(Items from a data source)
========================

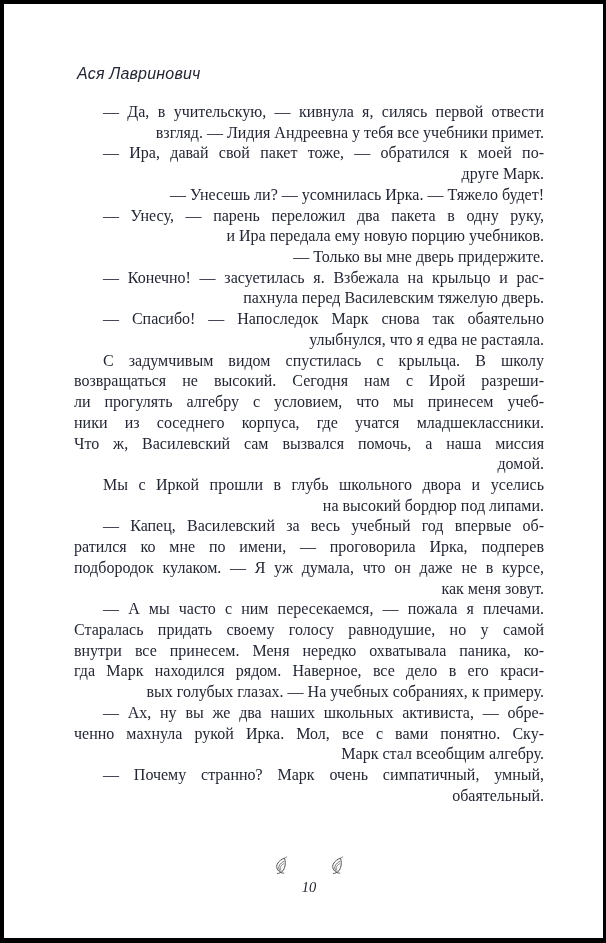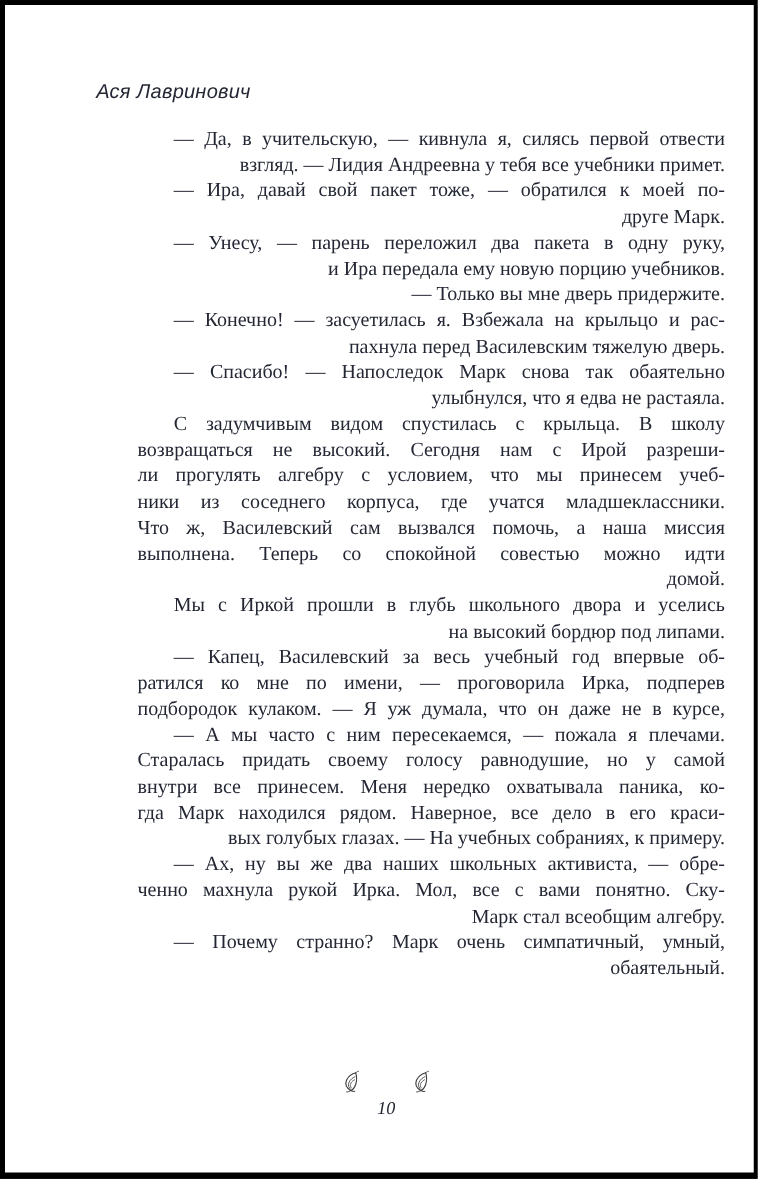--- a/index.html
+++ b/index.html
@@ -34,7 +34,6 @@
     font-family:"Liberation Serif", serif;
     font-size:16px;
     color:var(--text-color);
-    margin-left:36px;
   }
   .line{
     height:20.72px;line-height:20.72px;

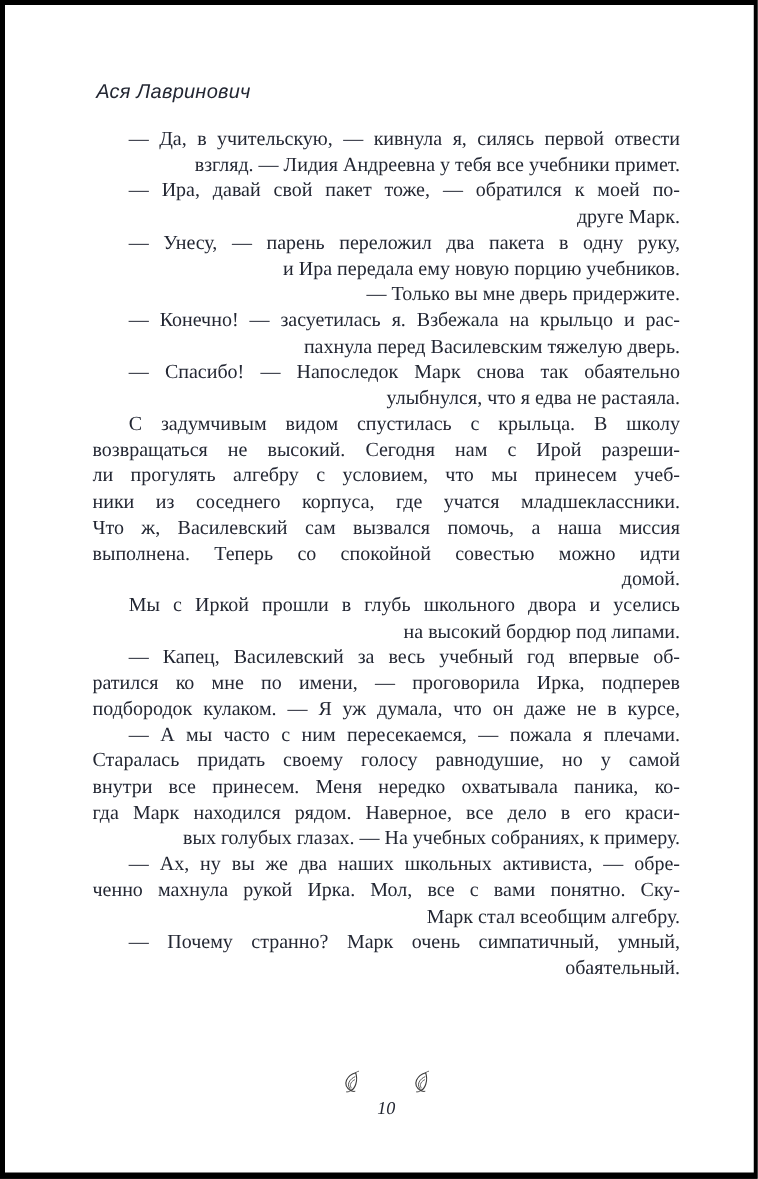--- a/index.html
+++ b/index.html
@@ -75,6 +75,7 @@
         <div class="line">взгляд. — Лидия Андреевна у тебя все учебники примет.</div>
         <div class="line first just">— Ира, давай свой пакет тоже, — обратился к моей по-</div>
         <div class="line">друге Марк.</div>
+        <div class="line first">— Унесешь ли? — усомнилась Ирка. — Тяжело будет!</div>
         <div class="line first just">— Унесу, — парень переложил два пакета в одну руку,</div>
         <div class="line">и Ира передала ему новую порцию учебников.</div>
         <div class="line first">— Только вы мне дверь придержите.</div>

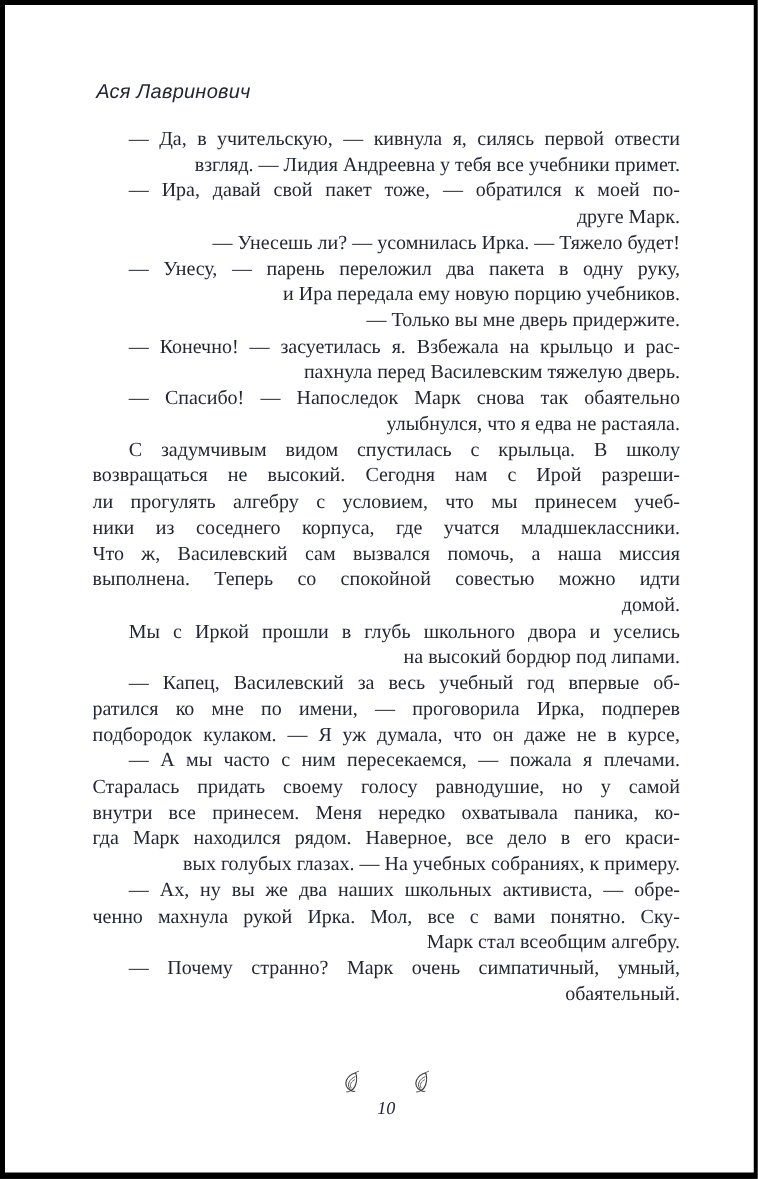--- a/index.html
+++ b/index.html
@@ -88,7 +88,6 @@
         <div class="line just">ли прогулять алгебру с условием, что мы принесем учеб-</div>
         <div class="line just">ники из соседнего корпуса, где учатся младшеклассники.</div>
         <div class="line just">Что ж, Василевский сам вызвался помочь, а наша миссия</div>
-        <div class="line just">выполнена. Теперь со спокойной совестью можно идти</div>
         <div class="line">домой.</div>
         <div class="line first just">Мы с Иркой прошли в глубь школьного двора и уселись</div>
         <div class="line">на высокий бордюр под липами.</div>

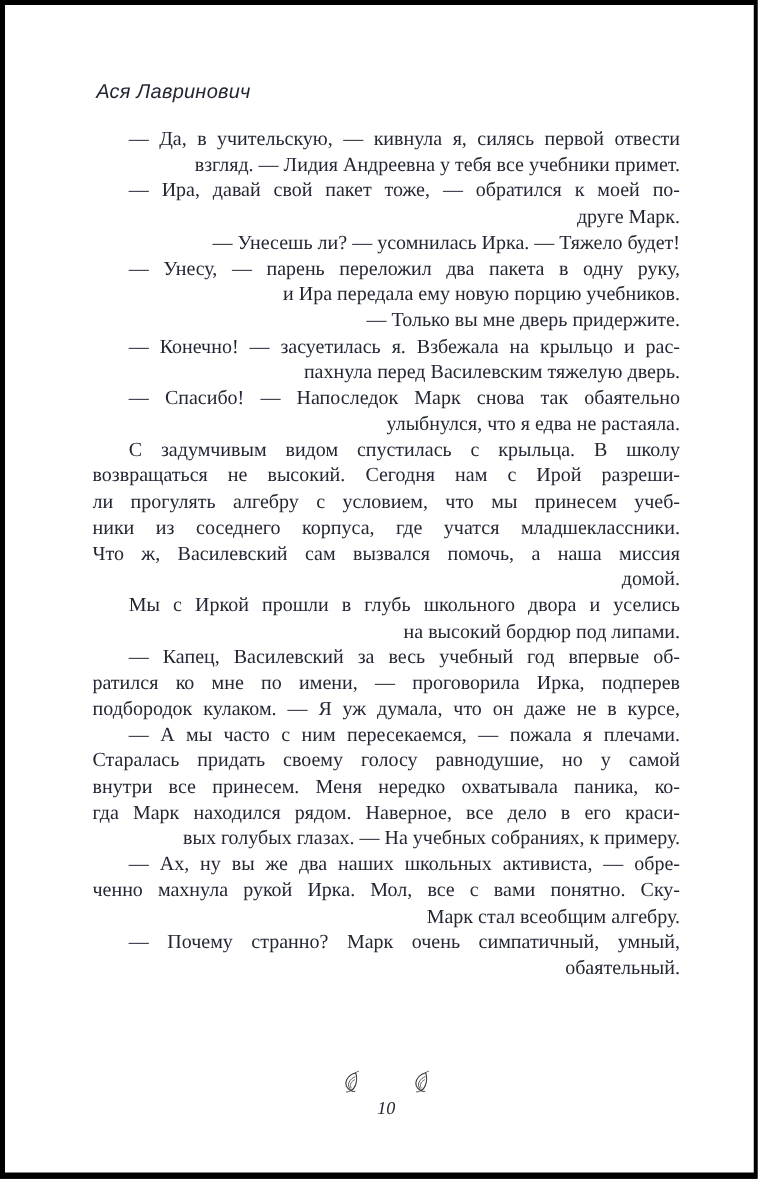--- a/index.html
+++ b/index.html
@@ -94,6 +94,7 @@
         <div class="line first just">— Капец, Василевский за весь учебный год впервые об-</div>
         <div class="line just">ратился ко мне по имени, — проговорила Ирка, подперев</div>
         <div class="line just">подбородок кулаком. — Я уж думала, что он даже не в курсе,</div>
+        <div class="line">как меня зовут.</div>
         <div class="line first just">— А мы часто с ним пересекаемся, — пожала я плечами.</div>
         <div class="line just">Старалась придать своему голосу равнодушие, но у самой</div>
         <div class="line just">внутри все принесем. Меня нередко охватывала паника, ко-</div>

========================

- What you should do
What is needed is a verbatim copy of every entry, with the pictures omitted.

- Solution
--- a/index.html
+++ b/index.html
@@ -34,7 +34,6 @@
     font-family:"Liberation Serif", serif;
     font-size:16px;
     color:var(--text-color);
-    margin-left:36px;
   }
   .line{
     height:20.72px;line-height:20.72px;

--- a/index.html
+++ b/index.html
@@ -75,6 +75,7 @@
         <div class="line">взгляд. — Лидия Андреевна у тебя все учебники примет.</div>
         <div class="line first just">— Ира, давай свой пакет тоже, — обратился к моей по-</div>
         <div class="line">друге Марк.</div>
+        <div class="line first">— Унесешь ли? — усомнилась Ирка. — Тяжело будет!</div>
         <div class="line first just">— Унесу, — парень переложил два пакета в одну руку,</div>
         <div class="line">и Ира передала ему новую порцию учебников.</div>
         <div class="line first">— Только вы мне дверь придержите.</div>

--- a/index.html
+++ b/index.html
@@ -88,7 +88,6 @@
         <div class="line just">ли прогулять алгебру с условием, что мы принесем учеб-</div>
         <div class="line just">ники из соседнего корпуса, где учатся младшеклассники.</div>
         <div class="line just">Что ж, Василевский сам вызвался помочь, а наша миссия</div>
-        <div class="line just">выполнена. Теперь со спокойной совестью можно идти</div>
         <div class="line">домой.</div>
         <div class="line first just">Мы с Иркой прошли в глубь школьного двора и уселись</div>
         <div class="line">на высокий бордюр под липами.</div>

--- a/index.html
+++ b/index.html
@@ -94,6 +94,7 @@
         <div class="line first just">— Капец, Василевский за весь учебный год впервые об-</div>
         <div class="line just">ратился ко мне по имени, — проговорила Ирка, подперев</div>
         <div class="line just">подбородок кулаком. — Я уж думала, что он даже не в курсе,</div>
+        <div class="line">как меня зовут.</div>
         <div class="line first just">— А мы часто с ним пересекаемся, — пожала я плечами.</div>
         <div class="line just">Старалась придать своему голосу равнодушие, но у самой</div>
         <div class="line just">внутри все принесем. Меня нередко охватывала паника, ко-</div>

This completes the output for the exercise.